On the other hand is Taoist religion, or 道教 (pinyin Dojio), which includes worship of Lao Zi and other divinities, magic, Taoist alchemy, qigong, perfection of immortality and many other aspects. Teaching lineages, where teachers pass on texts, rituals and beliefs to select students, are also a strong part of Taoist religion. Taoist temples and sects also belong more to the religion side of things than the philosophical.

The relationship between Taoist religion and Taoist philosophy is complex. One of the original founders of Taoist religious sects, Zhang Daoling, said he had received revelations from Lao Zi himself, and most Taoist religious sects hold Lao Zi to be at least a god, if not the highest divinity. Taoist religious practice often includes beliefs strongly founded on the Tao Te Ching, as well. There are also hints in the Zhuang Zi that it is partially concerned with immortality, a common feature of Taoist religious practice. Further, Chinese traditional religious practices, regardless of type, are often considered "Taoist" even when there is little that specifically makes them so, all of which makes the clear distinction of what is Taoist and what is not very difficult.
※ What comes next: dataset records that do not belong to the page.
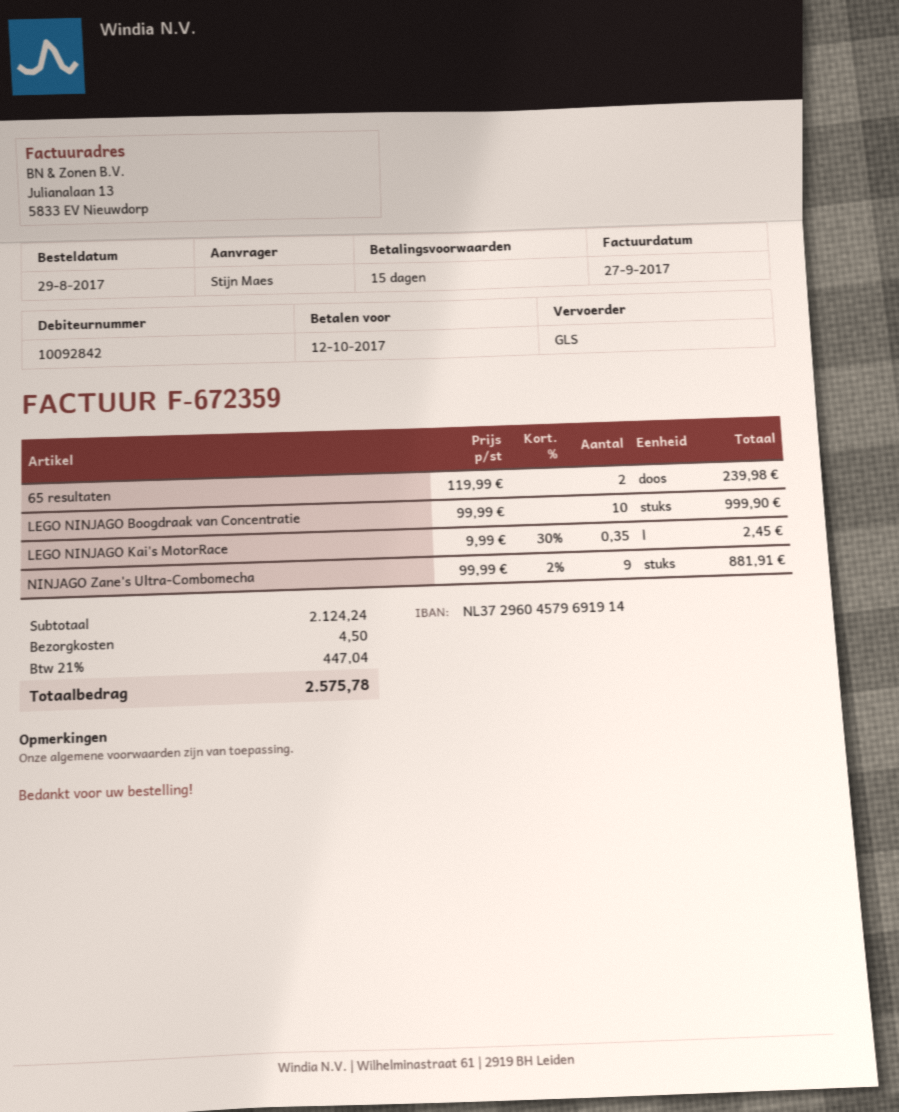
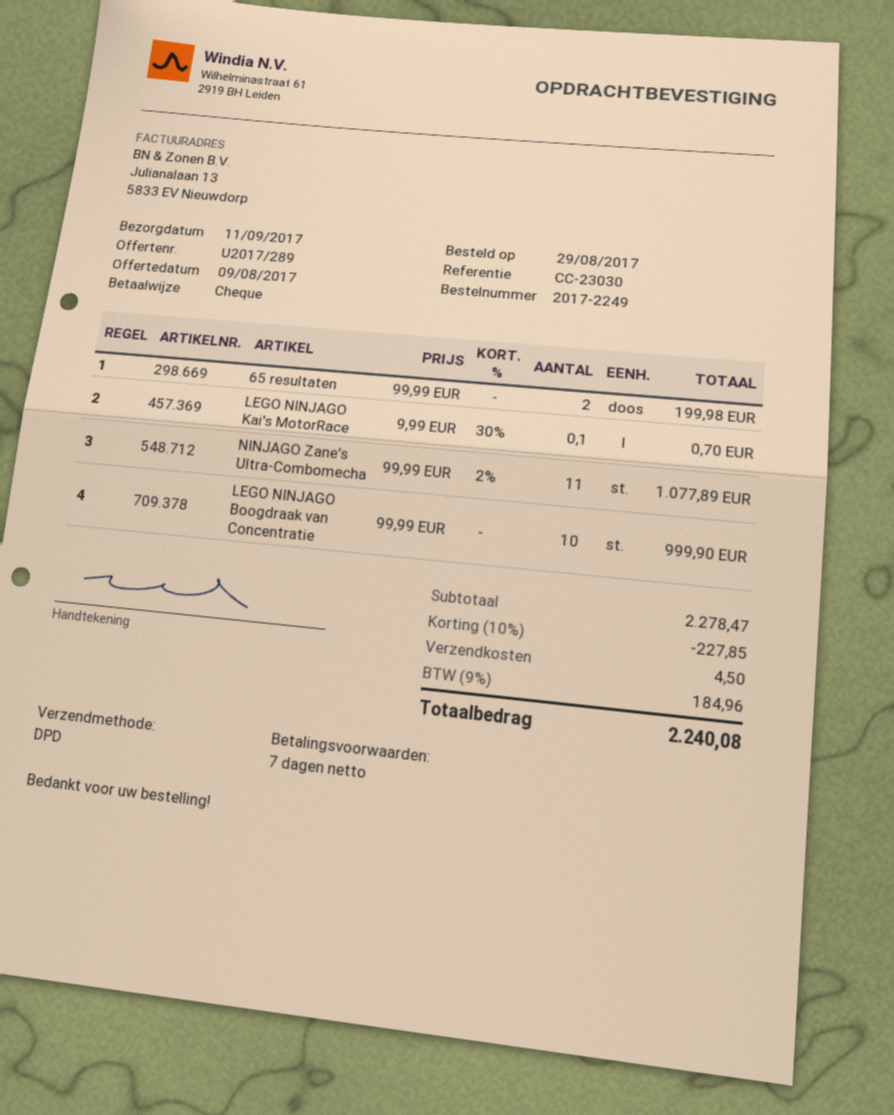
payment terms: 15 days -> 7 days
shipping method: GLS -> DPD
65 resultaten: 2 x 119.99 = 239.98 -> 2 x 99.99 = 199.98
LEGO NINJAGO Kai's MotorRace: 0.35 x 9.99 - 30% = 2.45 -> 0.1 x 9.99 - 30% = 0.70
NINJAGO Zane's Ultra-Combomecha: 9 x 99.99 - 2% = 881.91 -> 11 x 99.99 - 2% = 1077.89
subtotal: 2124.24 -> 2278.47
discount: none -> 10% = 227.85
tax: 21% = 447.04 -> 9% = 184.96
total: 2575.78 -> 2240.08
Taoism, in all its forms, is considered one of the three great systems of China along with Confucianism and Buddhism.

Historical influences

Taoist thought partly inspired Legalist philosophers whose theories where used by Qin Shi Huang, founder of the Chinese Empire. Following the Han dynasty Confucianism became official doctrine. Taoism was adopted as a state religion by some emperors of the Tang dynasty, while others were more inclined to Buddhism. Since Song dynasty and until foundation of the People's Republic of China by Mao Zedong, Neo-Confucianism was the official state doctrine but Taoism and Buddhism existed as parallel personal religions. From the 1940s to 1982, Taoism was suppressed along with other religions in accordance with Marxist theory. Since 1982, communist leaders have recognized Taoism as an important religion of China devoted to universal unity and peace and many temples and monasteries have been repaired and re-opened.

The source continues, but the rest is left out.